YOUR INSTRUCTIONS:
Which lines of the data include the string "subtotal"? List them all.

PROVIDED RECORDS:

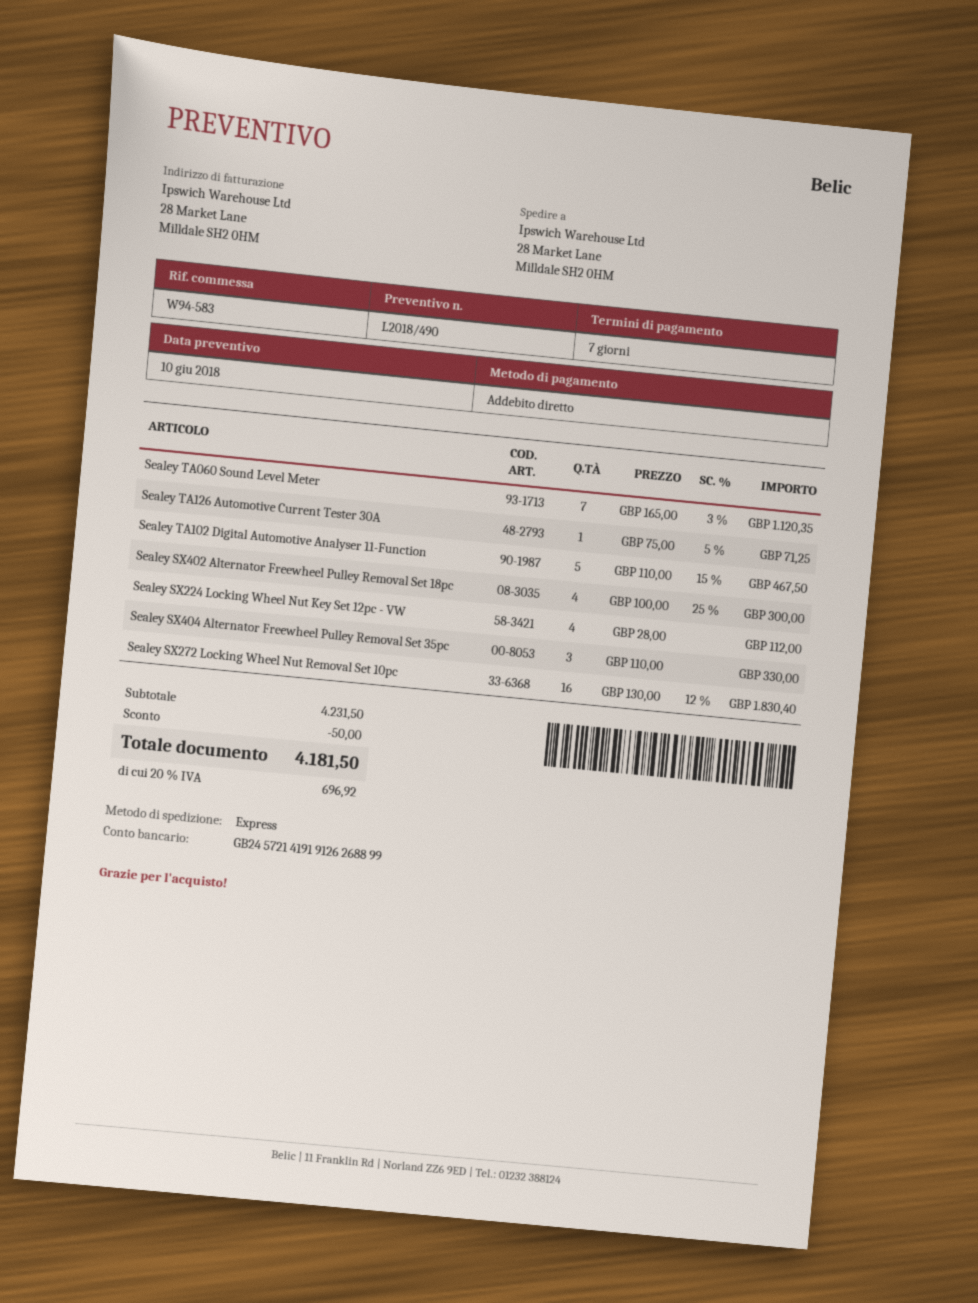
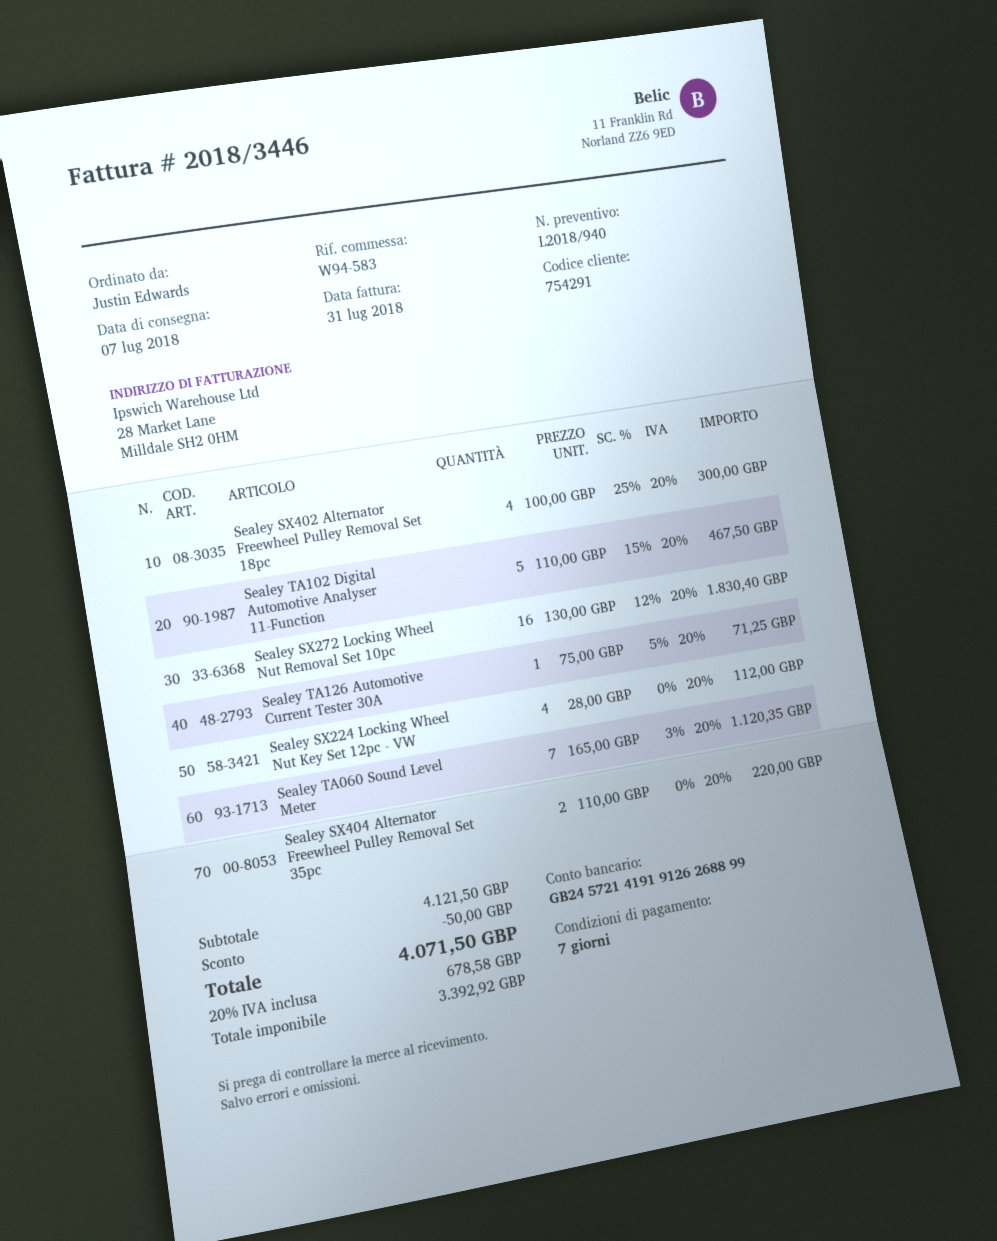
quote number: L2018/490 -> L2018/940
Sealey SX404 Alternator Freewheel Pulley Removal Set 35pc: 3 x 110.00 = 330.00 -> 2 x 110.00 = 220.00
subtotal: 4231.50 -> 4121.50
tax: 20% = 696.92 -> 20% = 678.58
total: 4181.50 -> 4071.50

...

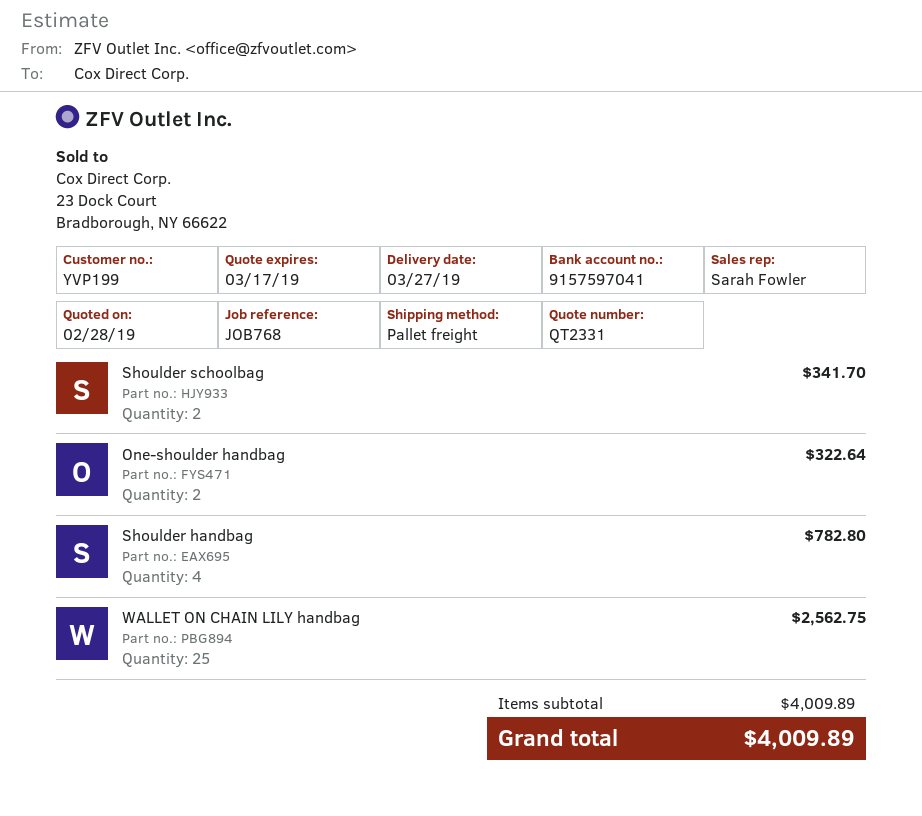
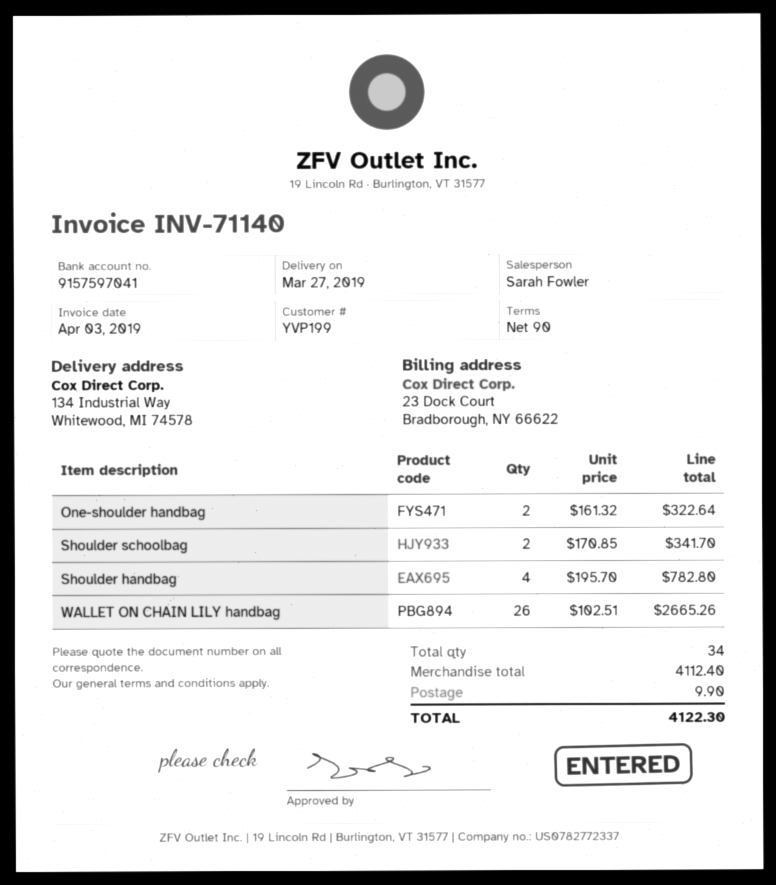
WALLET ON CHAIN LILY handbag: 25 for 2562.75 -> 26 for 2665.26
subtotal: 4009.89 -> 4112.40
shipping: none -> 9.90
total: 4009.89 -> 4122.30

EXERCISE RESPONSE:
subtotal: 4231.50 -> 4121.50
subtotal: 4009.89 -> 4112.40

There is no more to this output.